Tuesday, May 28, 2013
Yesterday evening Tolson Rendell of Heart's Content invited me to observe him shearing one of his sheep. It is a tradition that only two people in the town still practice, the other being his good friend Jack Smith. Tolson will be putting his animals out to pasture for the summer this coming weekend, so has lots of work to do before then. It usually takes him just over 2 hours to fully shear a sheep, and he uses scissors rather than electric shears because he believes them to be safer for the animal. He takes his time and makes sure to do a thorough job. Tolson clearly loves his animals and exclaimed "Isn't nature wonderful!" more than once during my visit. There were many newborns animals around the yard, and I couldn't help but notice how happy Tolson was to see them running around. This photo shows the mother sheep named Black being watched by her new lamb, who wasn't very patient about waiting for this whole shearing thing to be done.
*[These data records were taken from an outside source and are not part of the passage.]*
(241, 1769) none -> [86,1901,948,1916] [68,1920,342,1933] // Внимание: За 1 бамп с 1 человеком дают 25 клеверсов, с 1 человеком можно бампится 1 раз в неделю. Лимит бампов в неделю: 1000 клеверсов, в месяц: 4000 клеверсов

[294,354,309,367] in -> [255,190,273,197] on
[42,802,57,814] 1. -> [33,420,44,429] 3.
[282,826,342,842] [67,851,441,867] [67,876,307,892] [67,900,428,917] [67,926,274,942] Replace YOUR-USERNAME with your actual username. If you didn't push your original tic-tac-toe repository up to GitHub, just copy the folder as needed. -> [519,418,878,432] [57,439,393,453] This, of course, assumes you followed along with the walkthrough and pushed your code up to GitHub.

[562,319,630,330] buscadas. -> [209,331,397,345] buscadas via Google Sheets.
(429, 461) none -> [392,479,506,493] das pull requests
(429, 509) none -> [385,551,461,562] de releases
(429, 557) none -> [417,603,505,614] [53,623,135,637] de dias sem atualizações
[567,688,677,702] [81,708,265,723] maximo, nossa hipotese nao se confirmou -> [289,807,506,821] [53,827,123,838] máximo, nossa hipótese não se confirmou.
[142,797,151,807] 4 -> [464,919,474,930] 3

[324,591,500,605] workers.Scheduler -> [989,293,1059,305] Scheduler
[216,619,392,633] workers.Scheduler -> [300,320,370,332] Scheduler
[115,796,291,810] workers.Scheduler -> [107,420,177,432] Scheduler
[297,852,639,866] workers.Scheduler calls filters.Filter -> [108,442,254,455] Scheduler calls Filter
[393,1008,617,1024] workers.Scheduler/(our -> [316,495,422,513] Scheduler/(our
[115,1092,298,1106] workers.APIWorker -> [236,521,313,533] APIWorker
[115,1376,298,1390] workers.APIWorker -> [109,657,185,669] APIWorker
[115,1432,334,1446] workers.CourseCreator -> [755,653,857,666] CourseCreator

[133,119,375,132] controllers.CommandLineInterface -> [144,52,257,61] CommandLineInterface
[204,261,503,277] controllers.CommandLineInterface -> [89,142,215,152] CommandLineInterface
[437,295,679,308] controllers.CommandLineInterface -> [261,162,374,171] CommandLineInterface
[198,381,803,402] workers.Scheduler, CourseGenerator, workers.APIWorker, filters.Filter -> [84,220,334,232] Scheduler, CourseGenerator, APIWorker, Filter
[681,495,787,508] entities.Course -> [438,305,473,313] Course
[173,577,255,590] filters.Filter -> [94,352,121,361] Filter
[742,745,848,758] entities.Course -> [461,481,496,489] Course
Tuesday, December 11, 2012
"The Newfoundland Pony has long been a proud part of Newfoundland's culture and history. These ponies interbred for over three centuries until the Newfoundland Pony that developed was perfectly suited to the rough Newfoundland environment."
The Newfoundland Pony was the first and only animal to be given status as a heritage animal by the Government of Newfoundland and Labrador. In December of 1996, the province passed new legislation that calls for the protection of heritage animal such as the pony.This protection is seen through the support and breeding of animals that have been an important part of the province's history. For more information on the designation of the Newfoundland Pony please see the Heritage Animals site hosted by the Department of Natural Resources.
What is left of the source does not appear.